Talk side-by-side, rather than face-to-face
“Talking when shopping, cooking or driving can take the pressure off – you don’t have to have a formal sit-down conversation,” suggests Jo Loughran.
Talk about your own mental health
Open up about your own mental health issues and battles. “Being open about your own mental health shows your child it’s ok to be open too,” Jo Loughran says.
Listen to them
If your child starts talking to you about how they are feeling, make an effort to really listen to them without being overbearing in your concern. “If a parent is worried about a young person, it’s best to sit down calmly with them and explain they are worried, as they do not seem themselves,” says Dr van Zwanenberg.
Ask them what might help
Often, the most helpful thing you can do is ask your child what they think might help them feel better, suggests Dr van Zwanenberg. “Ask them how they would like you to support them,” she says. “It might be they just want hugs, they want distraction such as watching a film with you or not to be left alone at night-time. They might find it helpful to have useful mindfulness apps, such as Headspace (headspace.com) or Calm Harm.”
Put things in context
According to Dr van Zwanenbert it is important to contextualise the issue for them, as they might not understand the feelings for what they really are, or feel like they are going ‘mad’ because they don’t have any background knowledge of depression.

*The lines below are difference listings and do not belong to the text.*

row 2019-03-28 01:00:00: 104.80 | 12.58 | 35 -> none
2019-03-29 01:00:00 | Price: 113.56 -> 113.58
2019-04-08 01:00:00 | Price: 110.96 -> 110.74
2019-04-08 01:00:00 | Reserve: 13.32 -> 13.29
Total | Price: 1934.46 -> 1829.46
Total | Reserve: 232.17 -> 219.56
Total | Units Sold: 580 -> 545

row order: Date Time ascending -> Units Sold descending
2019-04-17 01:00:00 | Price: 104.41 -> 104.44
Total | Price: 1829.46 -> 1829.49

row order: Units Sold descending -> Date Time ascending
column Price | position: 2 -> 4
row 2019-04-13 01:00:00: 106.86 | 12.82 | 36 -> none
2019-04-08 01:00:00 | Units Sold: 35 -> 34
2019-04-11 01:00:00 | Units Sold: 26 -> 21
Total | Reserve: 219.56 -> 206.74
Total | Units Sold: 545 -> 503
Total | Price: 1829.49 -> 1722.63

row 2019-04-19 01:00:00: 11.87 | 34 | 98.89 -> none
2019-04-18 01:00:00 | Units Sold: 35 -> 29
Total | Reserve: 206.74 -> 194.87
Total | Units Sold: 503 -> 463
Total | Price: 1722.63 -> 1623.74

“If your child is struggling, calmly explain to them they might be depressed, and that the issue is treatable, but that you understand it is a horrible place to be when you are suffering with it,” she says.

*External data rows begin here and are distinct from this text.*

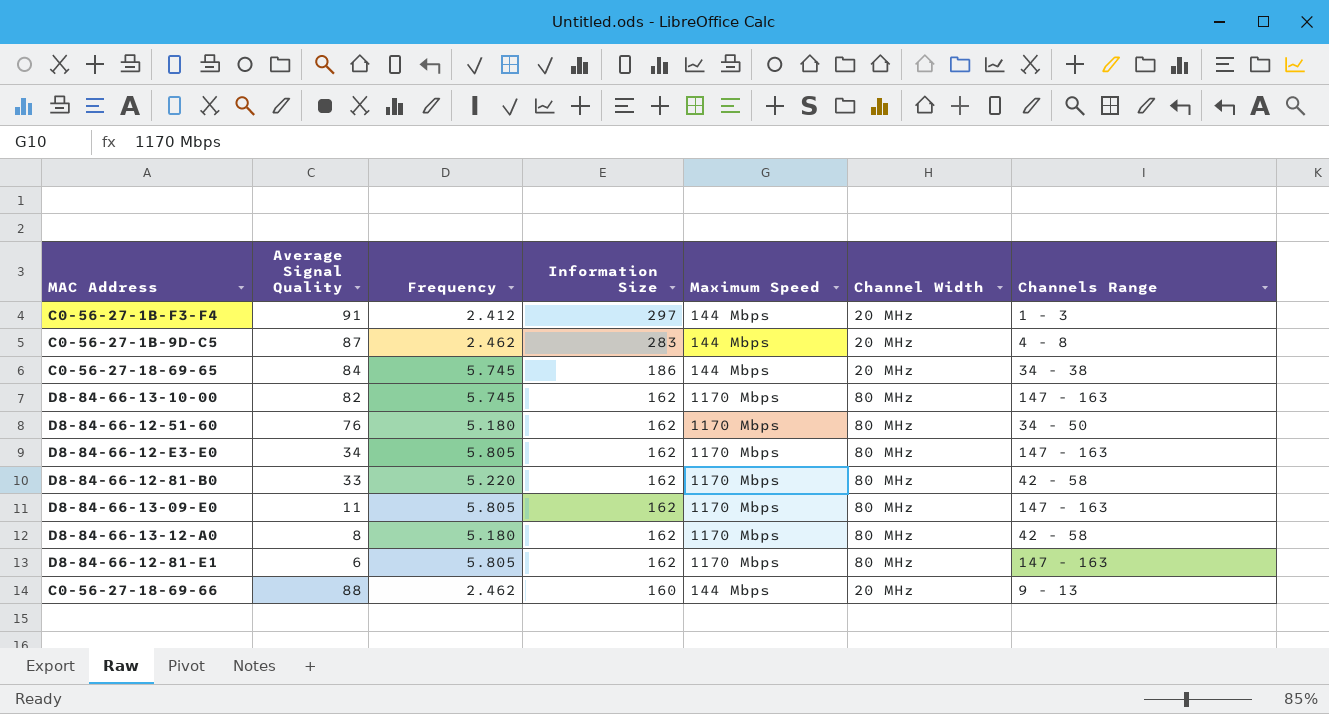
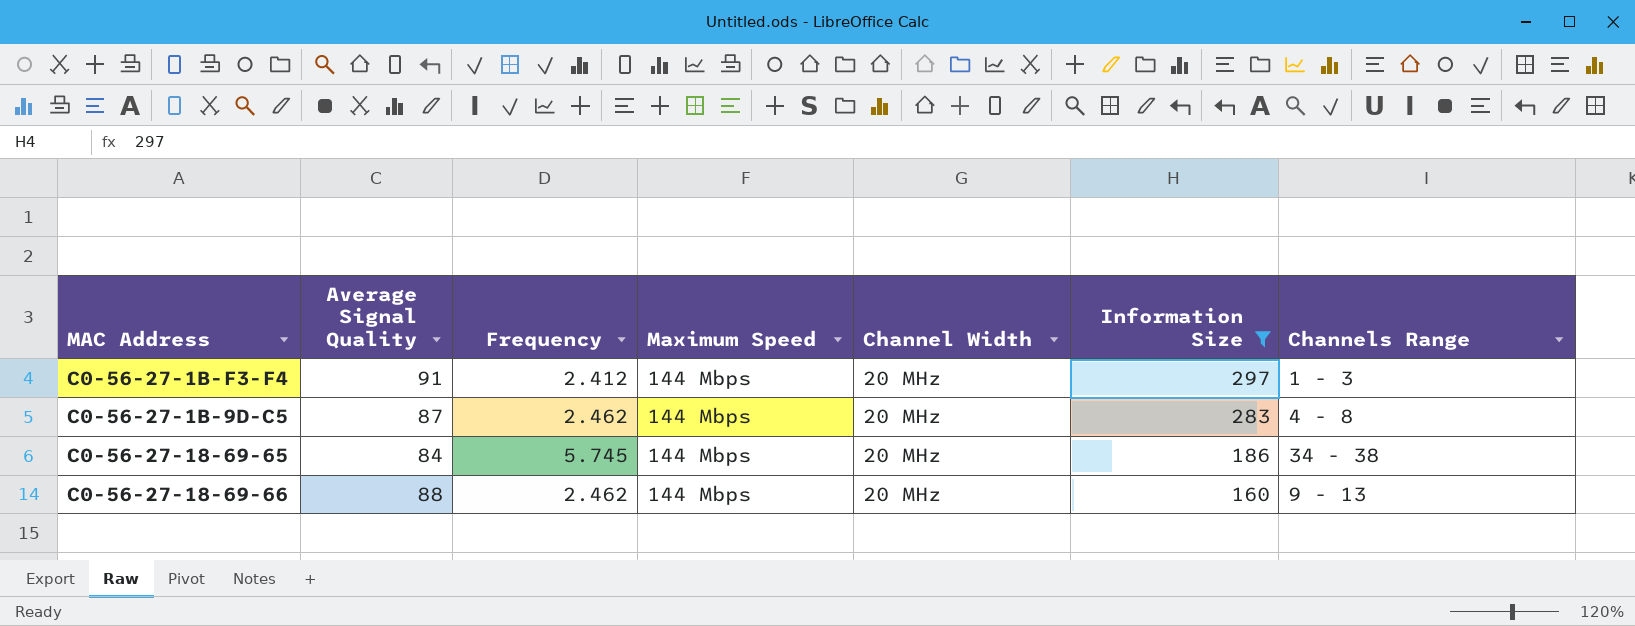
filter: none -> Information Size != 162
column Information Size | position: 4 -> 6

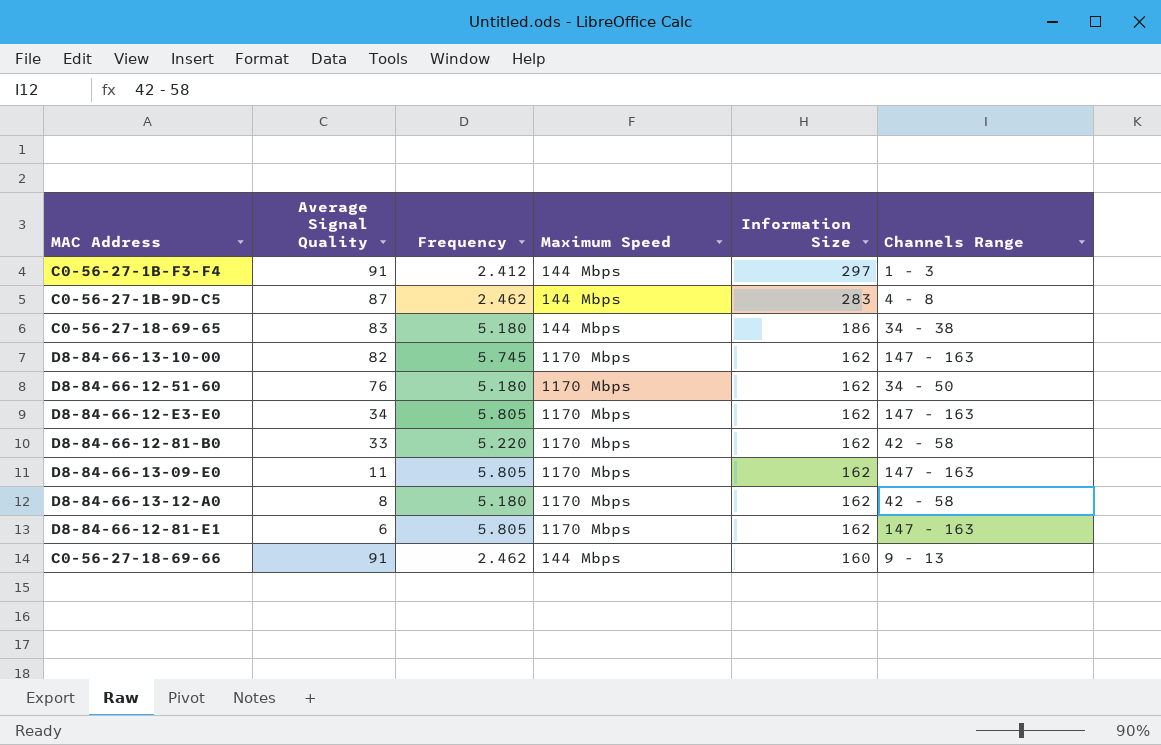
filter: Information Size != 162 -> none
column Channel Width | position: 5 -> none
C0-56-27-18-69-65 | Average Signal Quality: 84 -> 83
C0-56-27-18-69-65 | Frequency: 5.745 -> 5.180
C0-56-27-18-69-66 | Average Signal Quality: 88 -> 91

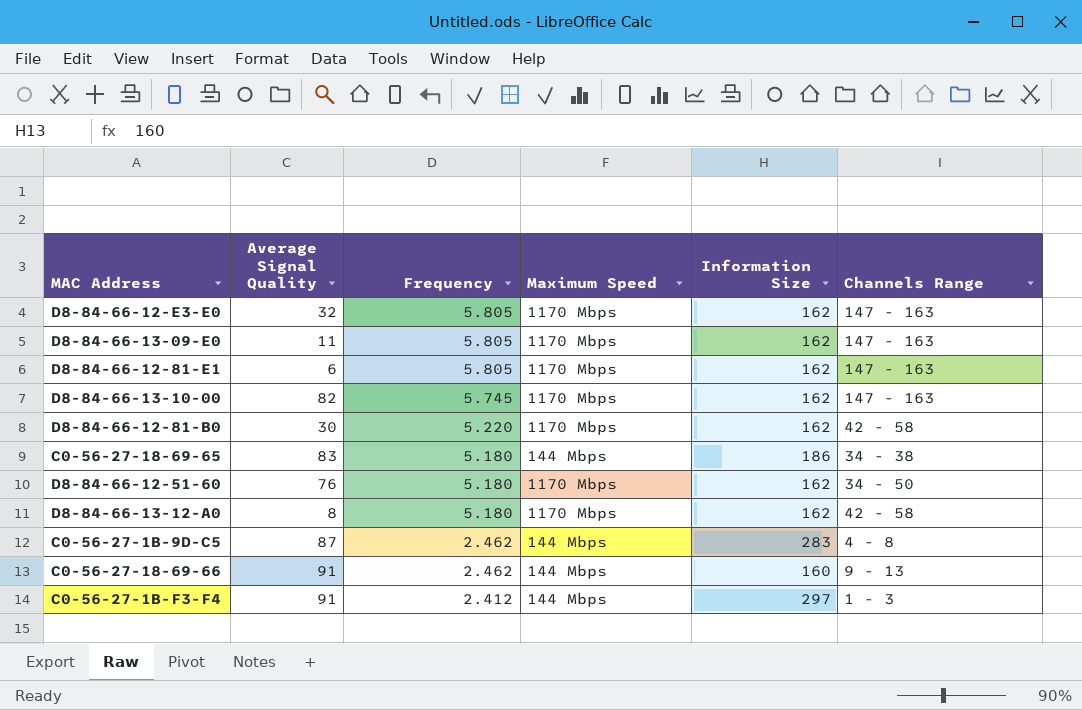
row order: Information Size descending -> Frequency descending
D8-84-66-12-E3-E0 | Average Signal Quality: 34 -> 32
D8-84-66-12-81-B0 | Average Signal Quality: 33 -> 30

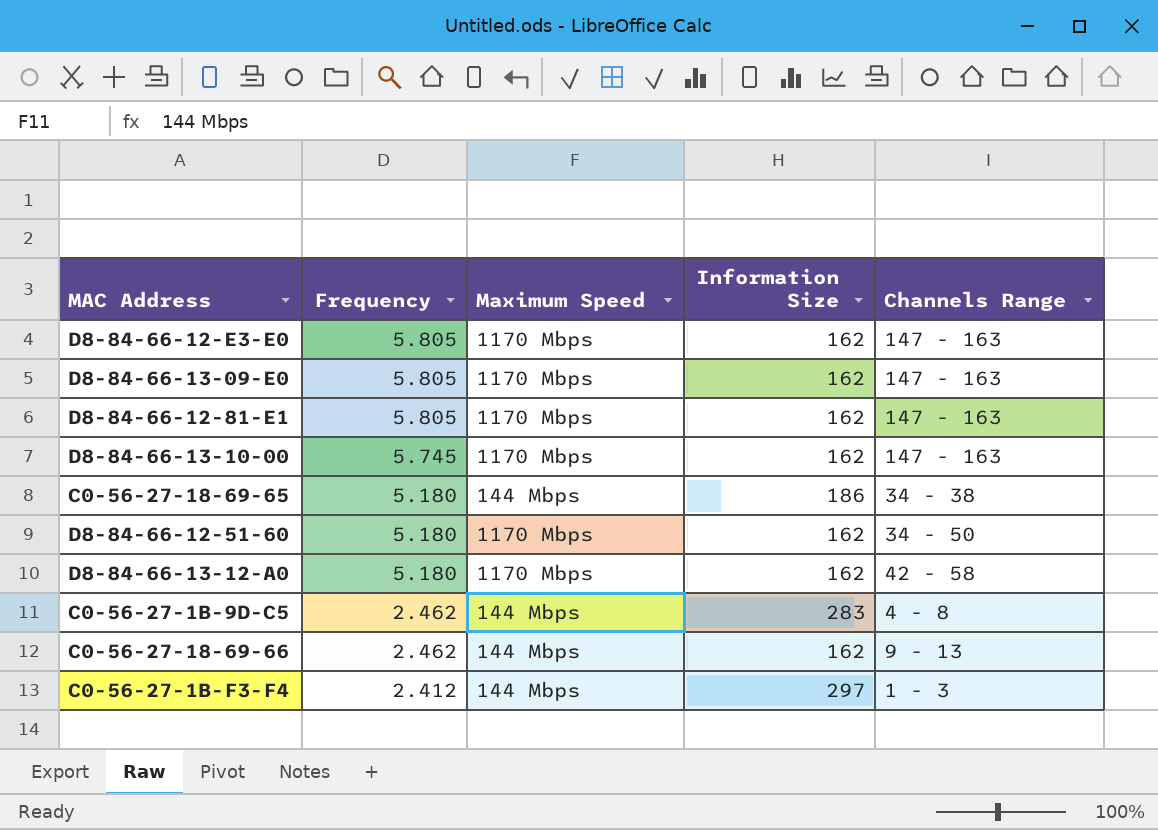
column Average Signal Quality | position: 2 -> none
row D8-84-66-12-81-B0: 30 | 5.220 | 1170 Mbps | 162 | 42 - 58 -> none
C0-56-27-18-69-66 | Information Size: 160 -> 162

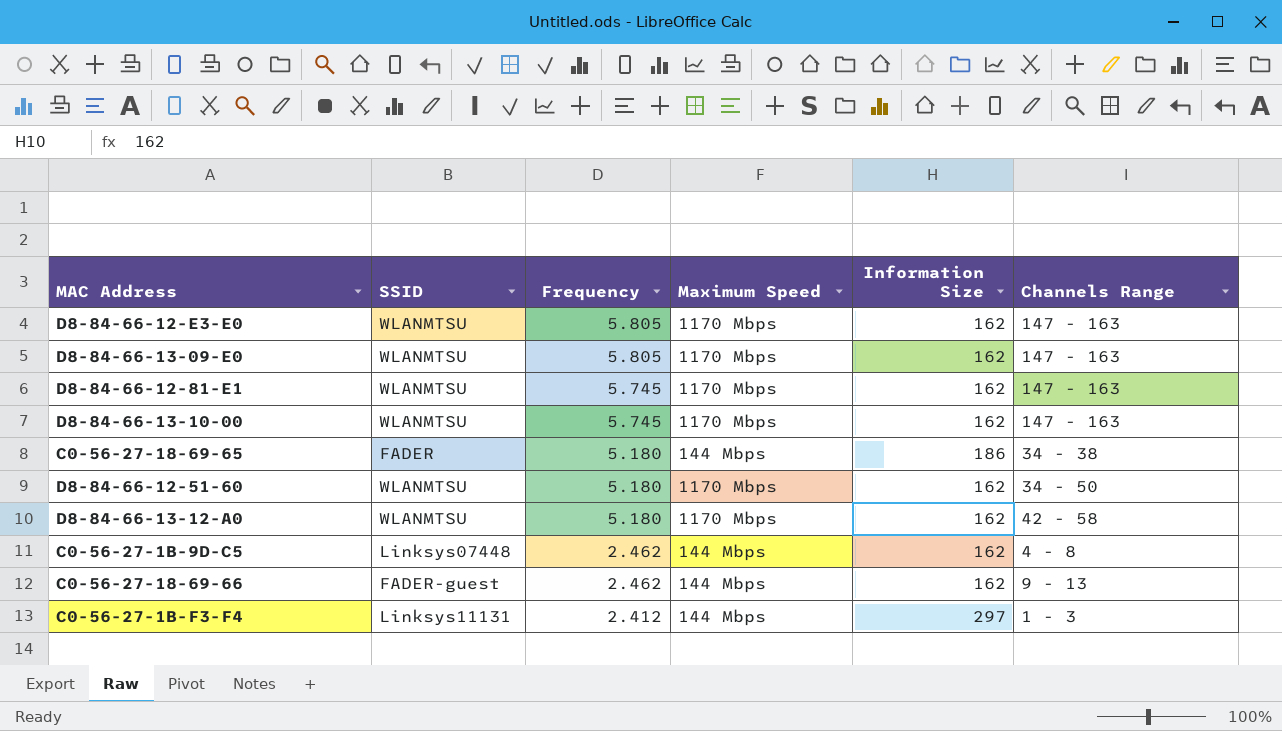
column SSID | position: none -> 2
D8-84-66-12-81-E1 | Frequency: 5.805 -> 5.745
C0-56-27-1B-9D-C5 | Information Size: 283 -> 162

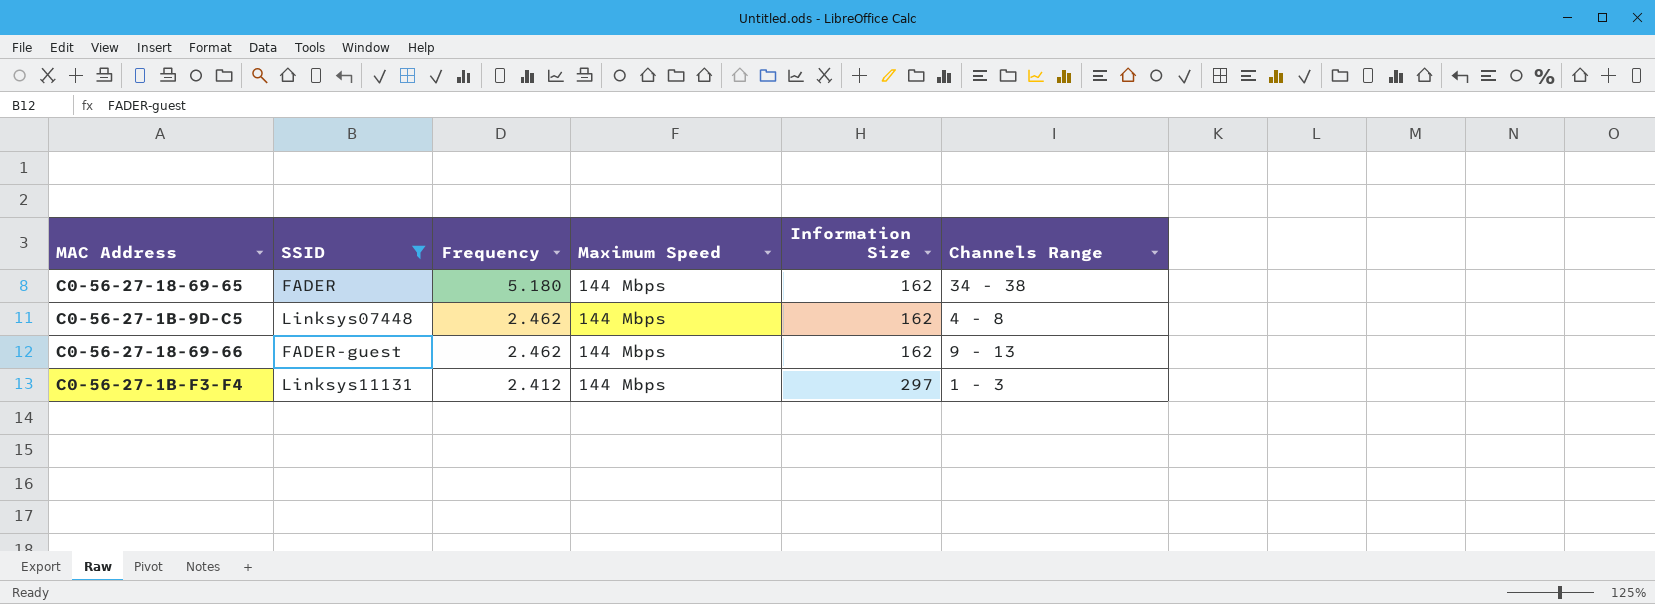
filter: none -> SSID != WLANMTSU
C0-56-27-18-69-65 | Information Size: 186 -> 162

“Reassure them with statistics, such as the fact that one in 10 young people have a diagnosable mental illness at any one time, and depression is very common,” Dr van Zwanenberg continues.
Try to stay calm
Dr van Zwanenberg says the most important thing you can do as a parent is keep your cool. “If you need to discuss what they tell you with another family member or friend for your own support, ensure the young person does not feel their confidence is being broken,” she says.
Try the distract and divert method
If your child is suffering intense stress, it could help to distract and divert. “There are things you as a parent can do to help their emotions change quickly,” Dr van Zwanenberg says.
She suggests watching a scary film together, reading a funny book, watching humorous clips on the internet or looking at old photos of yourself or them as a baby.
Encourage your child to ‘stop their thought train and get off it’
Dr van Zwanenberg suggests encouraging children to build a brick wall, metaphorically, between themselves and their stressful thoughts. “Urge them not to think about their exam worries except for short periods, say 10 minutes morning and night. (This is not suggesting they don’t revise, but that they block out the worry)” she says.
“Get your child to think of a relaxing memory as a safe place to go to in their head,” she continues. “Ask them to describe it to you in detail, including the sounds, smells, lights, textures, the conversations, the emotions they remember. This can help them relax and distract them from their worries, and, with practice, they can take themselves back there in their head at times of stress.
“The most important thing is seeking professional help for your child,” advises Dr van Zwanenbert. “Depression is a very difficult illness that causes risks to the young person, but it is treatable, and the earlier treatment is accessed, the better.”